I’m pretty sure I have the word sucker written on my forehead or there is a memo at work that says, “Eddy will try anything.”

Last week, I received a message from a colleague telling me his group got their hands on the World’s Hottest Chocolate Bar. He starts telling me it contains chili extracts rated at 9 million Scoville Heat Units, that they are 900 times hotter than a jalapeno, and that not many people have tried it yet. I actually had the willpower so say no that day.

World's Hottest Chocolate

The next day comes and it dawned on me there was another colleague of mine who would definitely try it. So I reached out to him and gave him the details and he replied “Sure, I’ll try them.” I’m thinking to myself, “Fantastic, I can pawn this off on someone else.”

That afternoon we walk over to the chocolates and see there are quite a few squares left. As you can see above from the picture, you’re only supposed to take one of those little squares at first. When we walk over, there’s a little crowd forming and watching with excitement. My colleague grabs not just one but two squares. I felt as though that was an attack on my manhood that he had to take two. So what does any guy who feels challenged do? I go against what I originally told myself I wouldn’t do and take one of those squares myself. Stupid….I know. And for those wondering, if my colleague jumped off a bridge that day, I probably would have too.

World's Hottest Chocolate

I grab a tiny little chocolate square, no bigger than a penny and pop it in my mouth.

The chocolate immediately begins to melt in my mouth and I swallow. No more than ten seconds and I can feel the chocolate scratching at the back of my throat. Twenty more seconds go by and I can feel it clawing down my throat like nails on a chalkboard. I see a stack of bottled pop (keep in my mind, I don’t drink pop and pop is the one of the worst things to drink with this) and ask if I can have one. The closest thing is a bottle of Coke and I immediately start taking swigs of it to stop the burn. It’s been years since I’ve had a Coke and it does not taste good at all but it’s better than the burning sensation going on with my taste buds.

I look over at my colleague while my face is starting to turn red and he’s standing there are smiles.
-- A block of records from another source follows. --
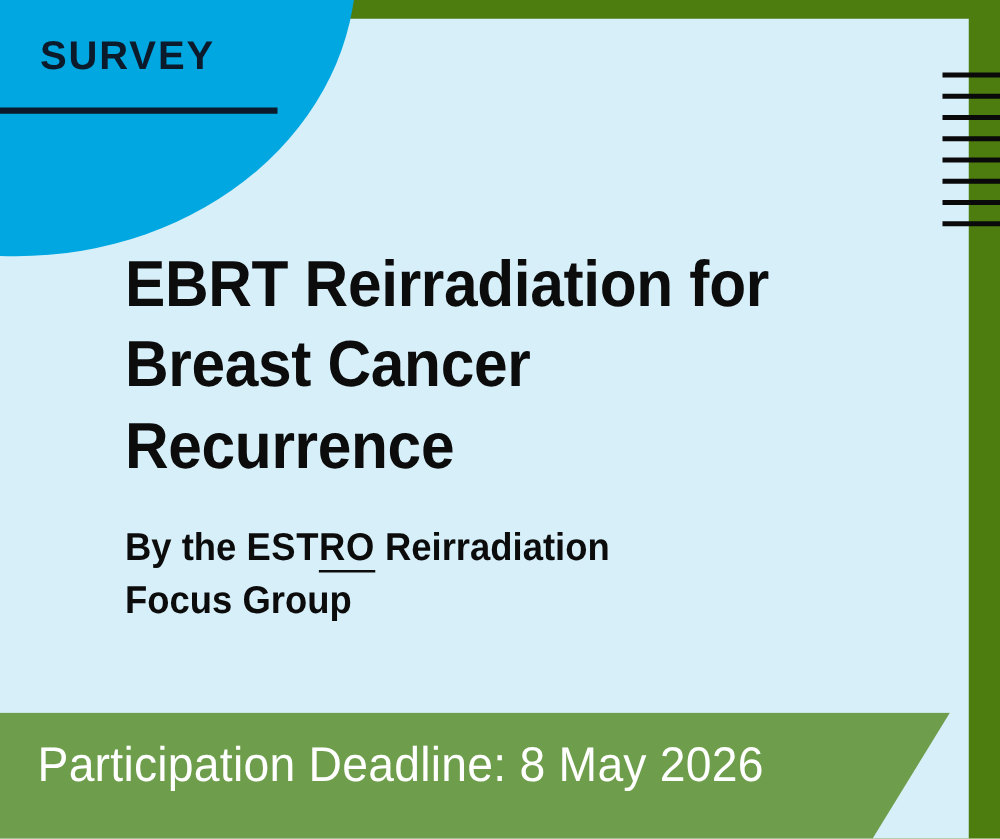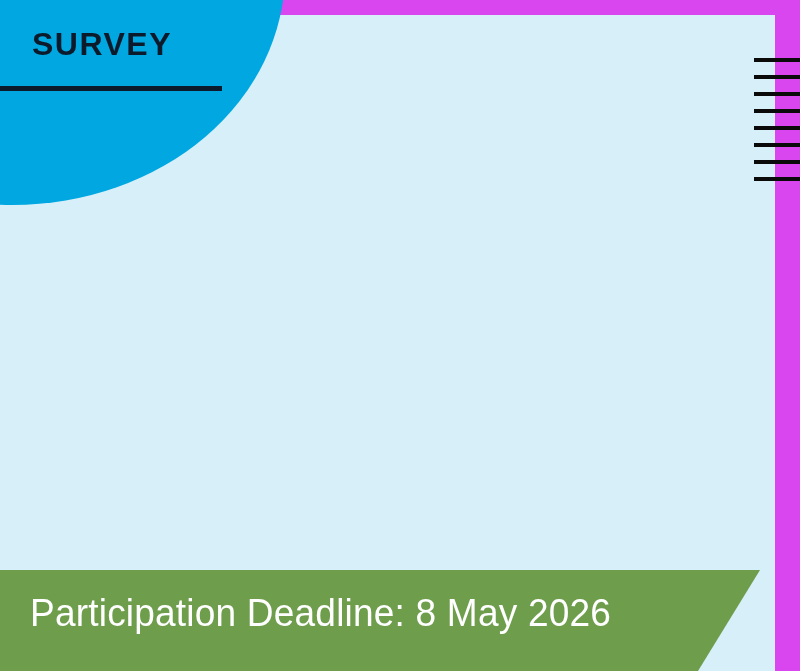--- a/index.html
+++ b/index.html
@@ -10,21 +10,21 @@
 
   body {
     font-family: "Liberation Sans", sans-serif;
   }
 
   #poster {
     position: relative;
     width: 800px;
     height: 671px;
     overflow: hidden;
-    background: #d946ef;
+    background: #4d7c0f;
   }
 
   
   .panel-bg {
     position: absolute;
     left: 0;
     top: 15px;
     width: 775px;
     height: 656px;
     background: #d6eff9;
@@ -158,17 +158,28 @@
     <div class="stack-line"></div>
     <div class="stack-line"></div>
     <div class="stack-line"></div>
   </div>
 
   <div class="survey-wrap">
     <div class="survey-label">SURVEY</div>
     <div class="survey-rule"></div>
   </div>
 
+  <div class="content">
+    <h1 class="headline">
+      <span>EBRT Reirradiation for</span><br>
+      <span>Breast Cancer Recurrence</span>
+    </h1>
+
+    <div class="byline">
+      <span>By the </span><span class="estro-mark"><span>EST</span><span class="estro-ro">RO</span></span><span> Reirradiation</span><br>
+      <span>Focus Group</span>
+    </div>
+  </div>
 
   <div class="deadline-band"></div>
   <div class="deadline-text">Participation Deadline: 8 May 2026</div>
 
 </div>
 
 </body></html>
He says, “Yeah that’s hot and there’s a little scratching at the back of my throat but it’s OK.”

If I could talk, my reply would have been, “OK? It’s OK? I feel like I just cooked some pizza rolls in the fiery pits of hell and ate them straight from the fire while the inside is filled with lava.”
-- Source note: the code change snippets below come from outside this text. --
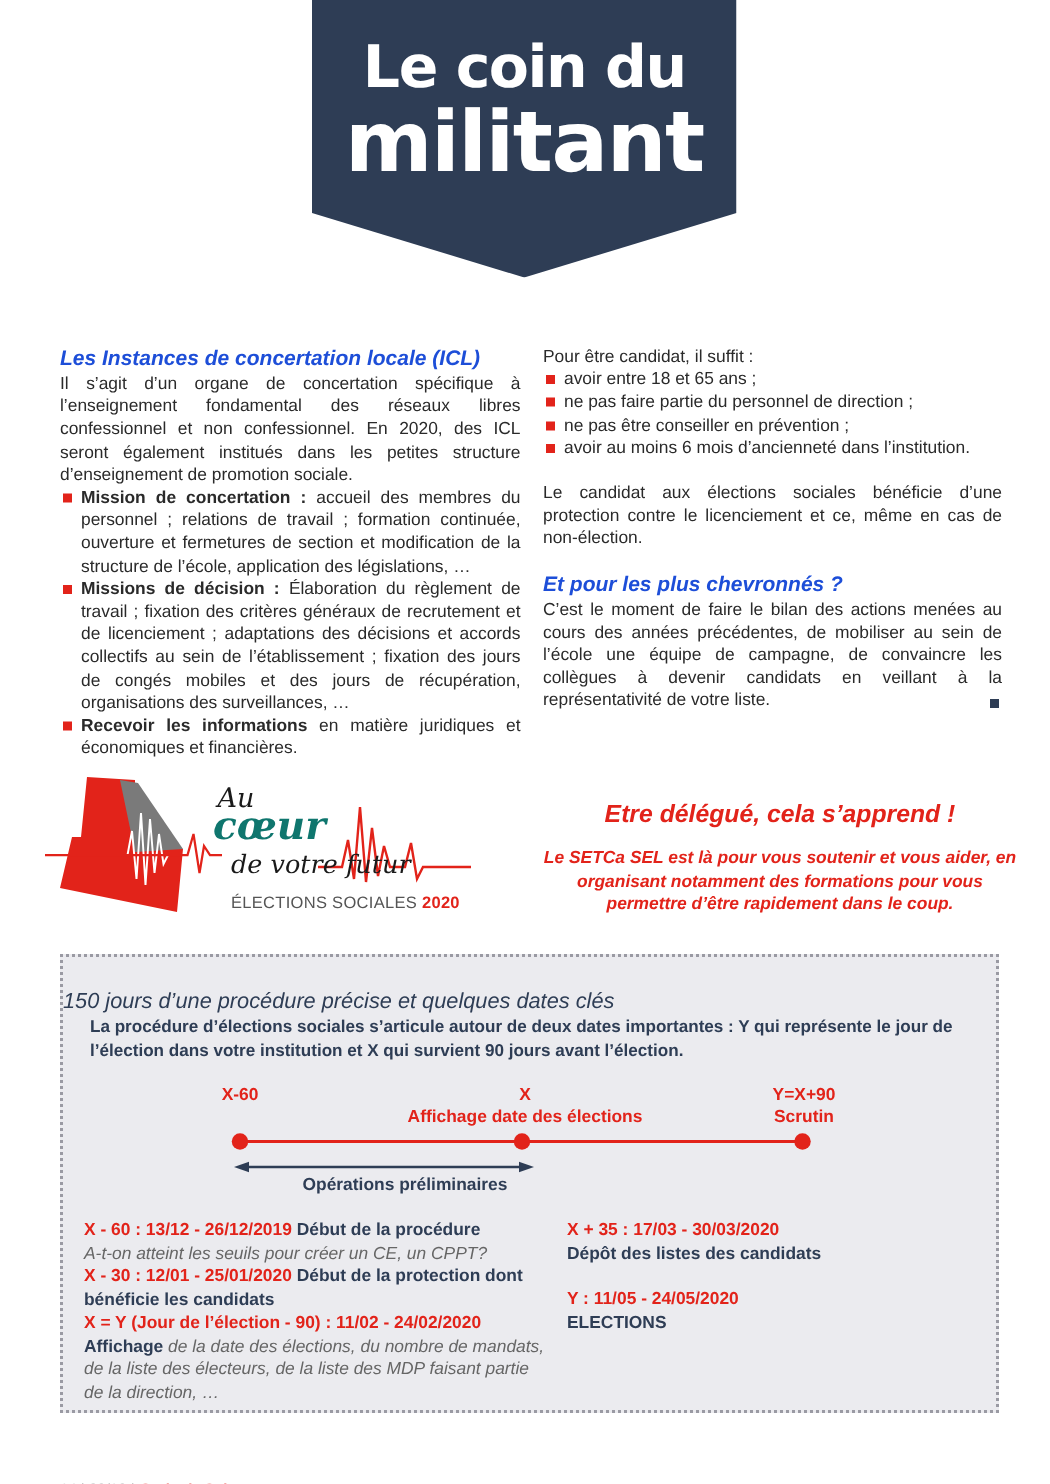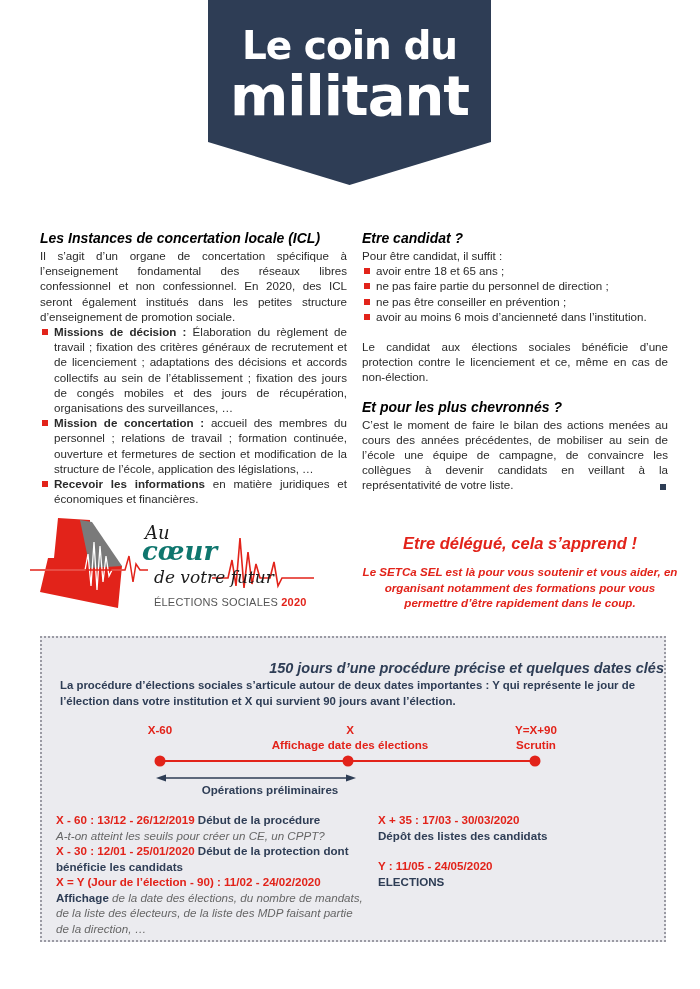--- a/index.html
+++ b/index.html
@@ -10,21 +10,21 @@
   .banner { position: absolute; left: 208px; top: 0; width: 283px; height: 185px; }
   .banner svg { position: absolute; left: 0; top: 0; }
   .banner-title { position: absolute; left: 0; width: 283px; text-align: center; color: #ffffff; font-family: "DejaVu Sans", sans-serif; font-weight: bold; letter-spacing: -1px; }
   .banner-line1 { top: 22px; font-size: 39px; line-height: 48px; }
   .banner-line2 { top: 64px; font-size: 56px; line-height: 64px; }
 
   
   .col { position: absolute; font-size: 11.6px; line-height: 15.2px; text-align: justify; }
   .col-left { left: 40px; top: 230px; width: 307px; }
   .col-right { left: 362px; top: 230px; width: 306px; }
-  .sec-title { color: #000000; font-weight: bold; font-style: italic; font-size: 14px; line-height: 17px; margin-bottom: 1px; }
+  .sec-title { color: #1d4ed8; font-weight: bold; font-style: italic; font-size: 14px; line-height: 17px; margin-bottom: 1px; }
   .col p { margin: 0; }
   .bullets { list-style: none; }
   .bullets li { position: relative; padding-left: 14px; }
   .bullets li .sq { position: absolute; left: 2px; top: 5px; width: 6px; height: 6px; background: #e2231a; }
   .bullets.tight li { text-align: left; }
   .gap { height: 15px; }
   .end-square { display: block; width: 6px; height: 6px; background: #2e3d55; margin-left: auto; margin-top: -9px; margin-right: 2px; }
 
   
   .logo { position: absolute; left: 30px; top: 516px; width: 320px; height: 100px; }
@@ -34,21 +34,21 @@
   .logo-futur { position: absolute; left: 124px; top: 51px; font-family: "DejaVu Serif", serif; font-style: italic; font-size: 17px; color: #1a1a1a; }
   .logo-elections { position: absolute; left: 100px; top: 80px; font-size: 11px; color: #555; letter-spacing: 0.2px; padding-left: 24px; }
   .logo-year { color: #e2231a; font-weight: bold; }
 
   
   .promo-title { position: absolute; left: 360px; top: 534px; width: 320px; text-align: center; color: #e2231a; font-weight: bold; font-style: italic; font-size: 16.5px; }
   .promo-text { position: absolute; left: 360px; top: 564px; width: 320px; text-align: center; color: #e2231a; font-weight: bold; font-style: italic; font-size: 11.6px; line-height: 15.5px; }
 
   
   .tbox { position: absolute; left: 40px; top: 636px; width: 626px; height: 306px; background: #ebebef; border: 2px dotted #9a9aa3; }
-  .tbox-title { position: absolute; left: 0; top: 22px; width: 622px; text-align: right; color: #2e3d55; font-weight: bold; font-style: italic; font-size: 14.5px; }
+  .tbox-title { position: absolute; left: 0; top: 22px; width: 622px; text-align: left; color: #2e3d55; font-weight: normal; font-style: italic; font-size: 14.5px; }
   .tbox-intro { position: absolute; left: 18px; top: 40px; width: 598px; color: #2e3d55; font-weight: bold; font-size: 11.4px; line-height: 15.5px; text-align: left; }
 
   .tl-label { position: absolute; color: #e2231a; font-weight: bold; font-size: 11.6px; line-height: 15px; text-align: center; }
   .tl-svg { position: absolute; left: 0; top: 0; }
   .tl-ops { position: absolute; left: 148px; top: 145px; width: 160px; text-align: center; color: #2e3d55; font-weight: bold; font-size: 11.6px; }
 
   .dates { position: absolute; font-size: 11.6px; line-height: 15.5px; }
   .dates-left { left: 14px; top: 174px; width: 310px; }
   .dates-right { left: 336px; top: 174px; width: 270px; }
   .d-red { color: #e2231a; font-weight: bold; }
@@ -66,28 +66,27 @@
     <polygon points="0,0 283,0 283,142 141.5,185 0,142" fill="#2e3d55"></polygon>
   </svg>
   <div class="banner-title banner-line1">Le coin du</div>
   <div class="banner-title banner-line2">militant</div>
 </div>
 
 <div class="col col-left">
   <div class="sec-title">Les Instances de concertation locale (ICL)</div>
   <p>Il s’agit d’un organe de concertation spécifique à l’enseignement fondamental des réseaux libres confessionnel et non confessionnel. En 2020, des ICL seront également institués dans les petites structure d’enseignement de promotion sociale.</p>
   <ul class="bullets">
+    <li><span class="sq"></span><b>Mission de concertation :</b><span> accueil des membres du personnel ; relations de travail ; formation continuée, ouverture et fermetures de section et modification de la structure de l’école, application des législations, …</span></li>
     <li><span class="sq"></span><b>Missions de décision :</b><span> Élaboration du règlement de travail ; fixation des critères généraux de recrutement et de licenciement ; adaptations des décisions et accords collectifs au sein de l’établissement ; fixation des jours de congés mobiles et des jours de récupération, organisations des surveillances, …</span></li>
-    <li><span class="sq"></span><b>Mission de concertation :</b><span> accueil des membres du personnel ; relations de travail ; formation continuée, ouverture et fermetures de section et modification de la structure de l’école, application des législations, …</span></li>
     <li><span class="sq"></span><b>Recevoir les informations</b><span> en matière juridiques et économiques et financières.</span></li>
   </ul>
 </div>
 
 <div class="col col-right">
-  <div class="sec-title">Etre candidat ?</div>
   <p>Pour être candidat, il suffit :</p>
   <ul class="bullets tight">
     <li><span class="sq"></span><span>avoir entre 18 et 65 ans ;</span></li>
     <li><span class="sq"></span><span>ne pas faire partie du personnel de direction ;</span></li>
     <li><span class="sq"></span><span>ne pas être conseiller en prévention ;</span></li>
     <li><span class="sq"></span><span>avoir au moins 6 mois d’ancienneté dans l’institution.</span></li>
   </ul>
   <div class="gap"></div>
   <p>Le candidat aux élections sociales bénéficie d’une protection contre le licenciement et ce, même en cas de non-élection.</p>
   <div class="gap" style="height:14px"></div>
We thank the guys and start walking back to our desks. At this time, my colleague is all fine and dandy. The pop I was drinking was starting to make me burp from all the carbonation. With each burp, I thought I was going to puke. My eyes were watering, my cheeks were red and my face felt as if someone set an iron to it.

Once we arrive back in our area m boss looks at me in horror and says, “Someone broke Eddy.” Yes, I felt broken. At my desk, I just sat there wondering if I was going to throw up. It wasn’t a great feeling and next thing I know my stomach was churning. I was this was all an exaggeration but it wasn’t. A few colleagues run down to our commodities area and grab me some Rolaids, Tums and chocolate milk. Now keep in mind that I’m lactose intolerant but I’m need something, just anything to soothe my stomach. Everybody is assuring me that chocolate milk will help but deep down I felt like it was just some ploy to see what happens next with me after drinking it.
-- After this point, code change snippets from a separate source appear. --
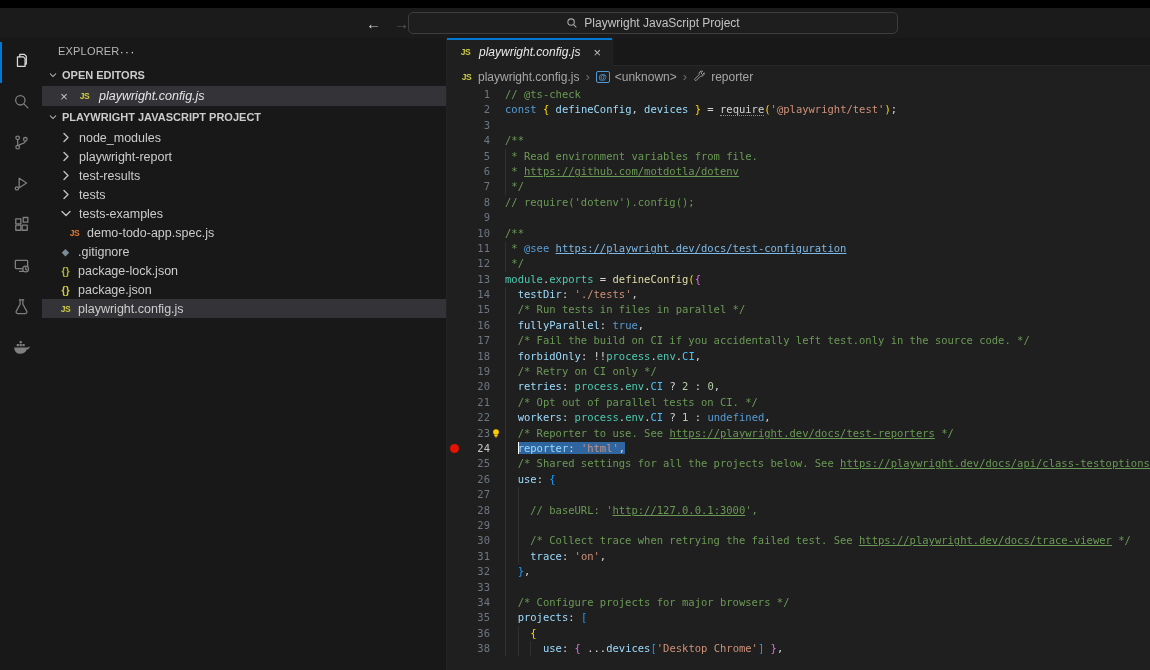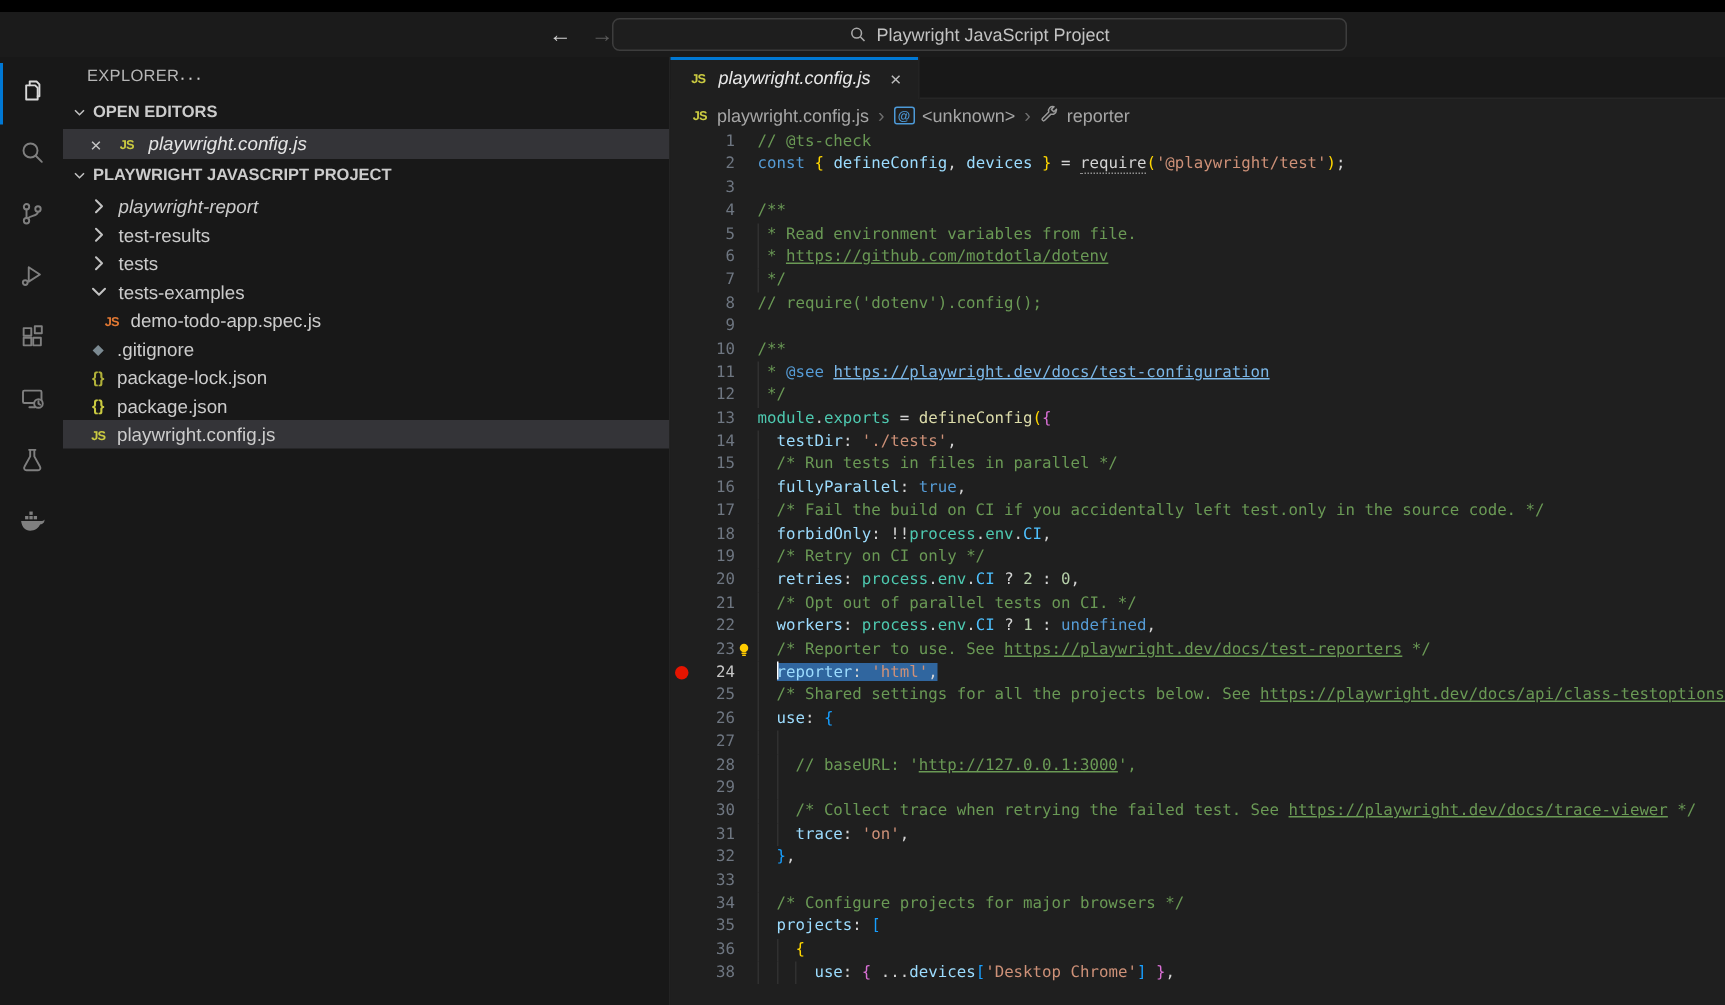--- a/index.html
+++ b/index.html
@@ -175,21 +175,29 @@
       </div>
       <div class="sec-h">
         <span class="chev">
             <svg width="12" height="12" viewBox="0 0 16 16" fill="none" stroke="currentColor" stroke-width="1.4">
               <path d="M4 6l4 4 4-4"></path>
             </svg>
           </span>
         <span>PLAYWRIGHT JAVASCRIPT PROJECT</span>
       </div>
       <div id="tree">
-          <div class="tree-row" style="padding-left: 16px; font-style: italic;">
+          <div class="tree-row" style="padding-left: 16px;">
+            <span class="chev">
+              <svg width="17" height="17" viewBox="0 0 16 16" fill="none" stroke="currentColor" stroke-width="1.4" stroke-linecap="round" stroke-linejoin="round">
+                <path d="M6 4l4 4-4 4"></path>
+              </svg>
+            </span>
+            <span>node_modules</span>
+          </div>
+          <div class="tree-row" style="padding-left: 16px;">
             <span class="chev">
               <svg width="17" height="17" viewBox="0 0 16 16" fill="none" stroke="currentColor" stroke-width="1.4" stroke-linecap="round" stroke-linejoin="round">
                 <path d="M6 4l4 4-4 4"></path>
               </svg>
             </span>
             <span>playwright-report</span>
           </div>
           <div class="tree-row" style="padding-left: 16px;">
             <span class="chev">
               <svg width="17" height="17" viewBox="0 0 16 16" fill="none" stroke="currentColor" stroke-width="1.4" stroke-linecap="round" stroke-linejoin="round">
I eventually give in and start popping Rolaids while drinking the chocolate milk. Without getting into any specifics the next twelve hours weren’t ideal. It was by far one of the hottest things I’ve ever eaten and we will try whatever is brought to work. My colleague who also did it and didn’t seemed fazed said that it was the second hottest thing he’s ever tried behind the Carolina reaper peppers someone brought one day.

If you’re interested in buying these yourself, you can purchase it here. They are $11.99 for twelve little squares. If you’re buying it for yourself, there’s a little challenge called Twelve Minutes of Pain. The goal is to take one small square every 60 seconds until you eat all twelve.

You have two choices. Order it yourself or learn from my mistakes. Enjoy.